Let me second Peter's points here, especially about the scandalously underused aspect of repositories.

Something else to think about, which a number of journals are now in the process of considering, is /publishing/ your data. At Digital Medievalist and at Digital Studies (two journals I'm associated with) the editorial boards are trying to work out the best way of doing this, as well as discussing its implications for peer review and quality assurance. I understand that Digital Humanities Quarterly has already started publishing datasets (and in fact I have an action item on me to find out how they've resolved some of these issues). The Journal of Open Archaeology Data (JOAD) is a commercial project that is already handling things like transcriptions, visualisation sets, scans, and the like, though I'm told they have pretty significant page charges.

Publishing data means that it is citable as well as reusable, and the journals that are publishing them are using adherence to archival standards as a refereeing criteria. JOAD requires you to have put your data in a repository and received a DOI (Digital Object Identifier), which you then pass on to them. If your institutional repository doesn't give datasets DOIs (ours doesn't, unfortunately), an alternative is to submit your datasets to figshare.com, which is a free repository service that will give out DOIs. My only concern about figshare is that is is run by a recent postdoc and I'm not sure what his long-term preservation strategy is.

One reason for publishing datasets is that it means they are discoverable: I heard a talk by a data librarian at Beyond the PDF2 this past Spring in Amsterdam that examined all references to publicly available datasets mentioned in articles since 1990 or so in some specific natural science discipline: 90% were now irrecoverable, mostly because the URLs were broken: the PIs had died, changed institutions, or reorganised their webspace, without indicating where the material had moved.

If somebody is interested in publishing citable datasets along the lines of JOAD, I believe that both DM-J (the Digital Medievalist Journal) and Digital Studies are interested in experimenting. This is a very hot topic in publishing circles, and it is gaining some traction in DH, where we lag behind the natural scientists.

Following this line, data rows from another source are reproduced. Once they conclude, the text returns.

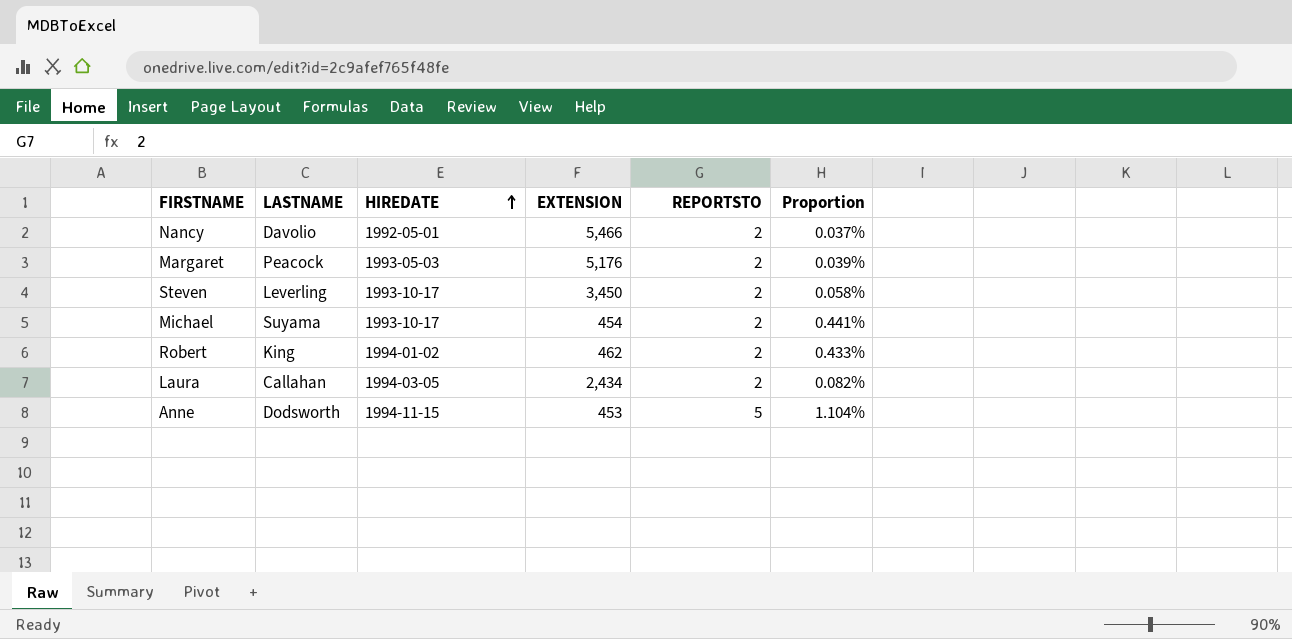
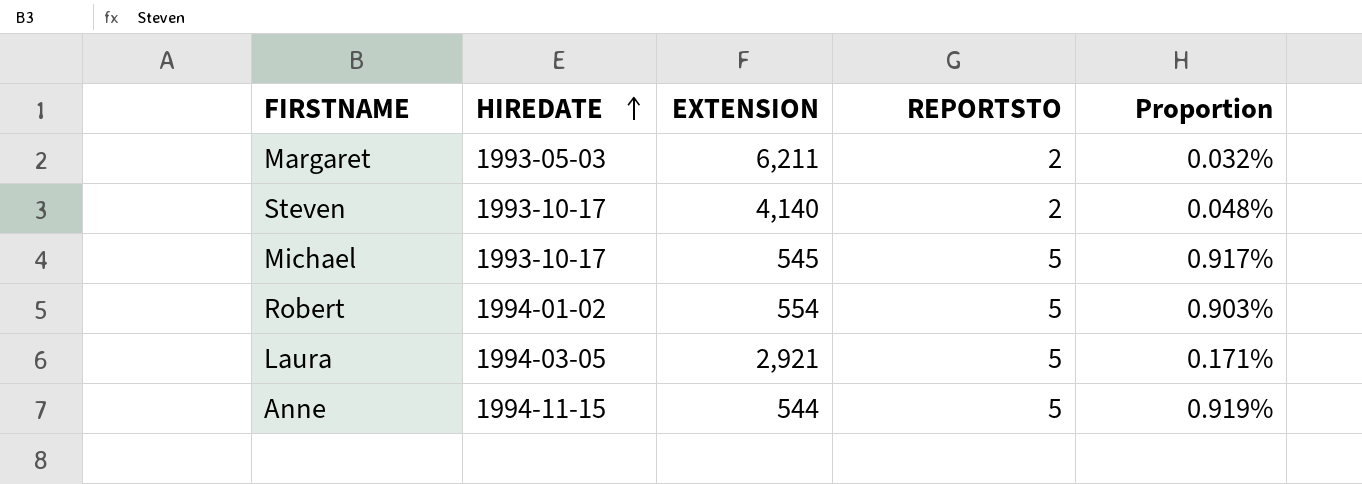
column LASTNAME | position: 2 -> none
row Nancy: Davolio | 1992-05-01 | 5,466 | 2 | 0.037% -> none
Margaret | EXTENSION: 5,176 -> 6,211
Margaret | Proportion: 0.039% -> 0.032%
Steven | EXTENSION: 3,450 -> 4,140
Steven | Proportion: 0.058% -> 0.048%
Michael | EXTENSION: 454 -> 545
Michael | REPORTSTO: 2 -> 5
Michael | Proportion: 0.441% -> 0.917%
Robert | EXTENSION: 462 -> 554
Robert | REPORTSTO: 2 -> 5
Robert | Proportion: 0.433% -> 0.903%
Laura | EXTENSION: 2,434 -> 2,921
Laura | REPORTSTO: 2 -> 5
Laura | Proportion: 0.082% -> 0.171%
Anne | EXTENSION: 453 -> 544
Anne | Proportion: 1.104% -> 0.919%

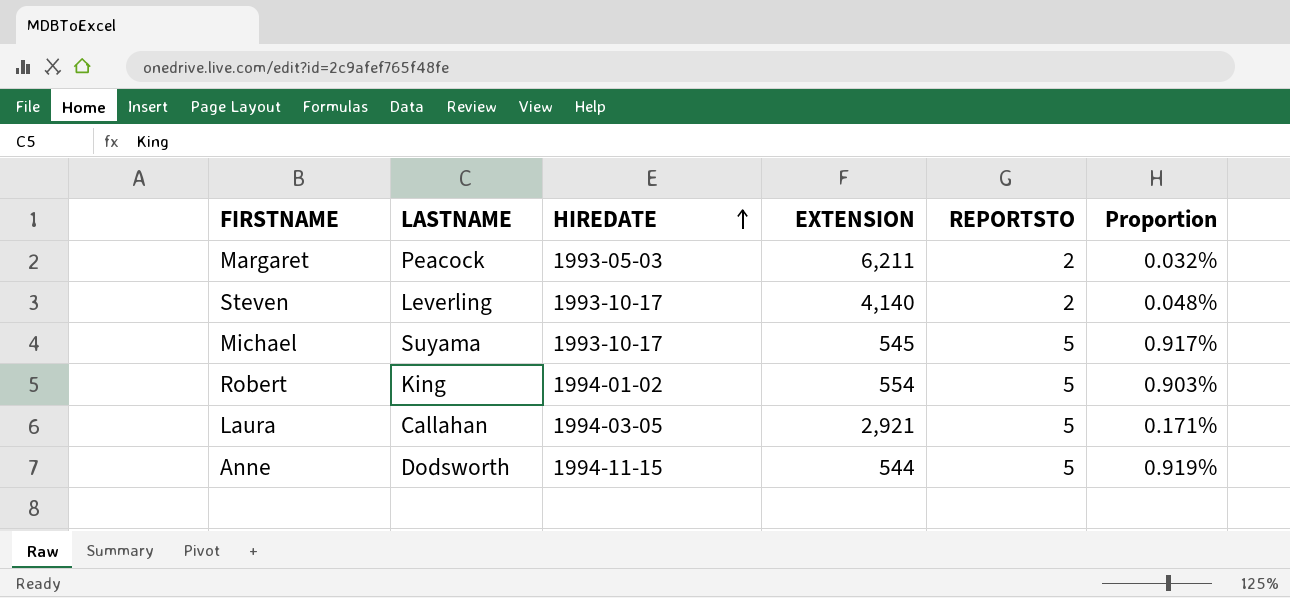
column LASTNAME | position: none -> 2

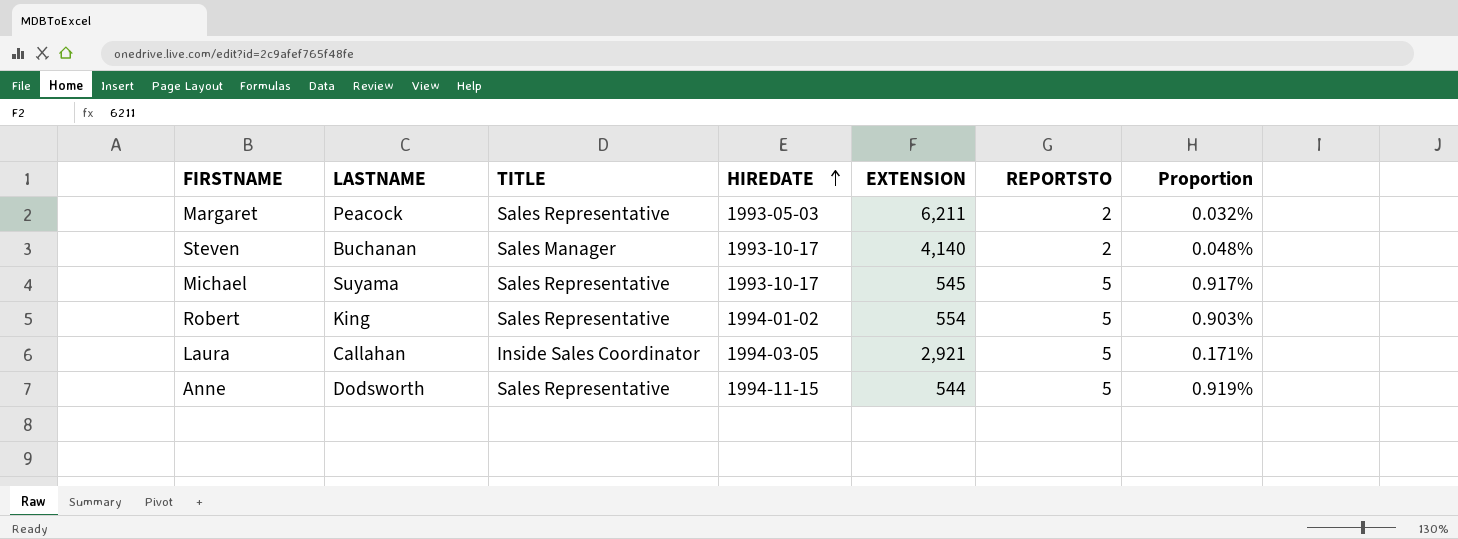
column TITLE | position: none -> 3
Steven | LASTNAME: Leverling -> Buchanan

On 13-06-21 11:05 AM, Peter Robinson wrote:
HI David
I think you are hitting upon a very sore point in the DH/editorial communities.  We have had editorial projects launched all over the place, with great enthusiasm and often, substantial funding.  Many now face exactly the problem you outline: what happens after the PI/institution move on?
So, here are three things you can do which will help immensely:
1.  Explicitly declare all your materials as Creative Commons Share-alike attribution: that is, **without** the 'non-commercial' use restrictions so often (and wrongly) imposed by many projects.  
2.  Place the data, so licensed, on any open server.  The Oxford Text Archive is, after so many years, still the best place I know to put your data.
That alone should be enough to make your data live forever.  And wonderfully, these two options will cost you not a cent, and maybe just  a few hours of your time to deal with the OTA deposit pack.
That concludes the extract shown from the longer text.